** Records for this exercise follows **

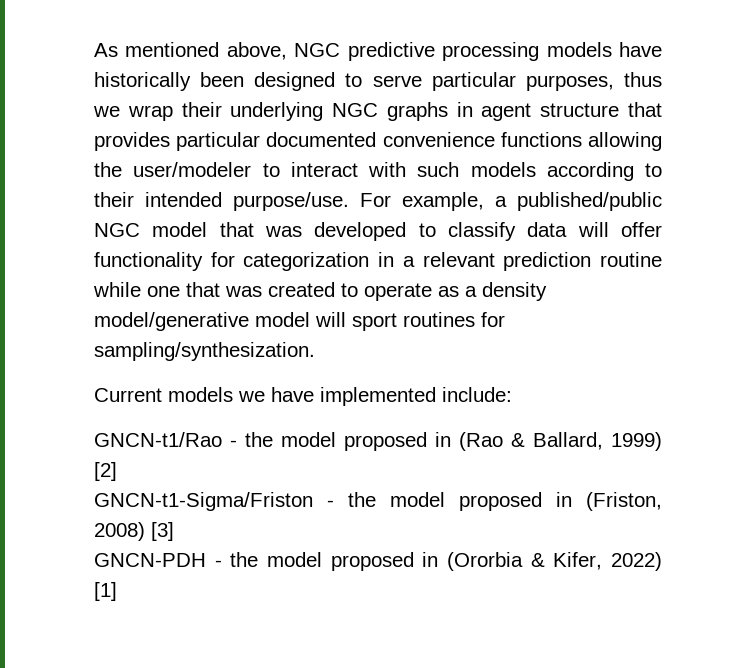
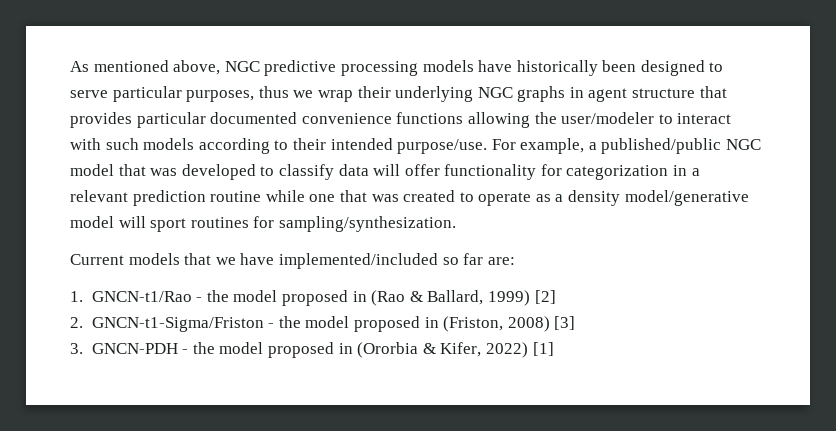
(233, 394) none -> [184,253,212,265] that
[320,387,512,406] implemented include: // -> [278,253,515,269] [70,291,83,302] implemented/included so far are: // 1.
(117, 471) none -> [70,317,83,328] 2.
(174, 531) none -> [70,343,83,354] 3.

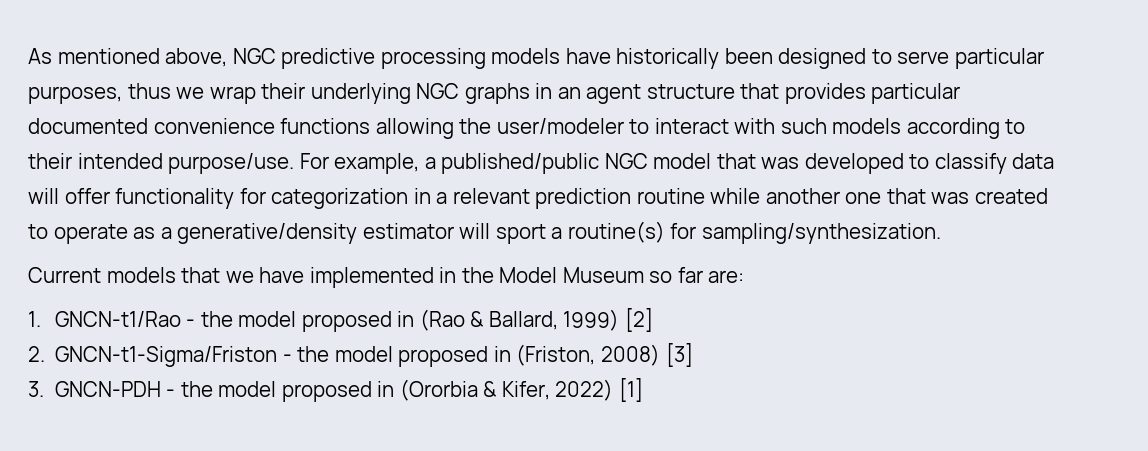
(584, 92) none -> [557,87,581,99] an
(305, 196) none -> [765,188,840,204] another
[568,190,749,206] [70,216,249,232] density model/generative model will sport routines -> [177,221,665,244] generative/density estimator will sport a routine(s)
[278,253,438,269] implemented/included -> [309,267,644,288] implemented in the Model Museum

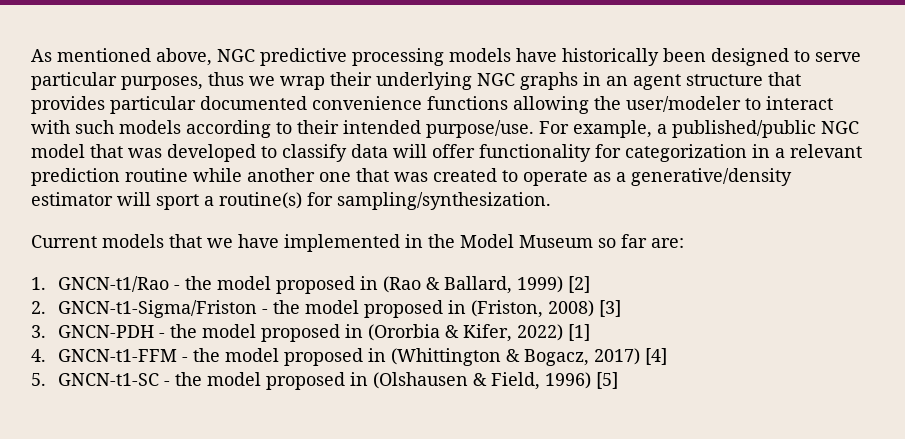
(643, 390) none -> [31,348,667,366] [31,372,618,390] // 4. GNCN-t1-FFM - the model proposed in (Whittington & Bogacz, 2017) [4] // 5. GNCN-t1-SC - the model proposed in (Olshausen & Field, 1996) [5]

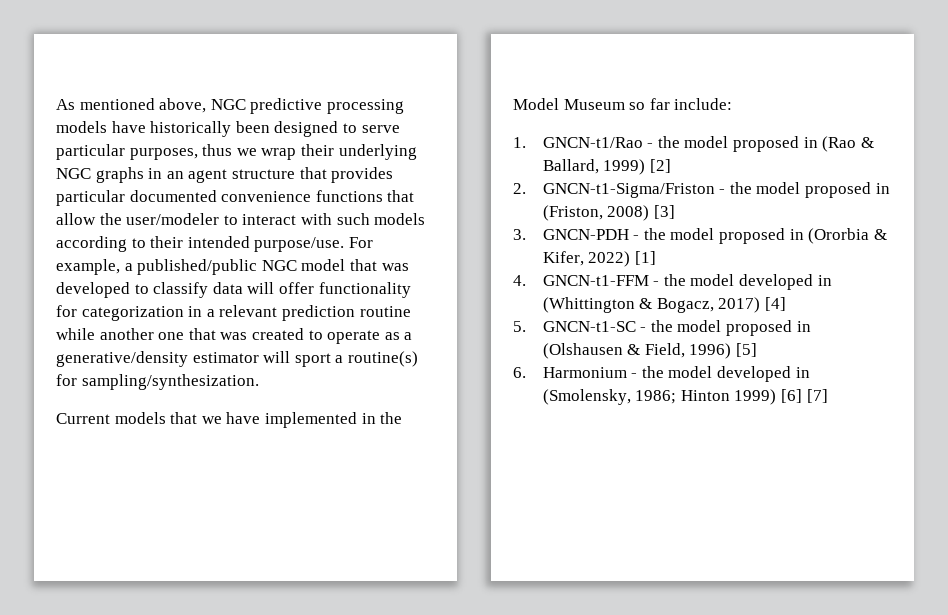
[513,96,589,114] allowing -> [387,190,415,202] [56,213,96,225] that allow
[651,238,684,248] are: -> [674,98,733,110] include:
[283,348,363,366] proposed -> [738,274,813,290] developed
(618, 380) none -> [513,366,810,382] [542,389,828,405] // 6. Harmonium - the model developed in (Smolensky, 1986; Hinton 1999) [6] [7]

** End of Records for this exercise **

**Problem:**
Where a line of the material holds the word "proposed", copy that line.

**Solution for this problem:**
(643, 390) none -> [31,348,667,366] [31,372,618,390] // 4. GNCN-t1-FFM - the model proposed in (Whittington & Bogacz, 2017) [4] // 5. GNCN-t1-SC - the model proposed in (Olshausen & Field, 1996) [5]
[283,348,363,366] proposed -> [738,274,813,290] developed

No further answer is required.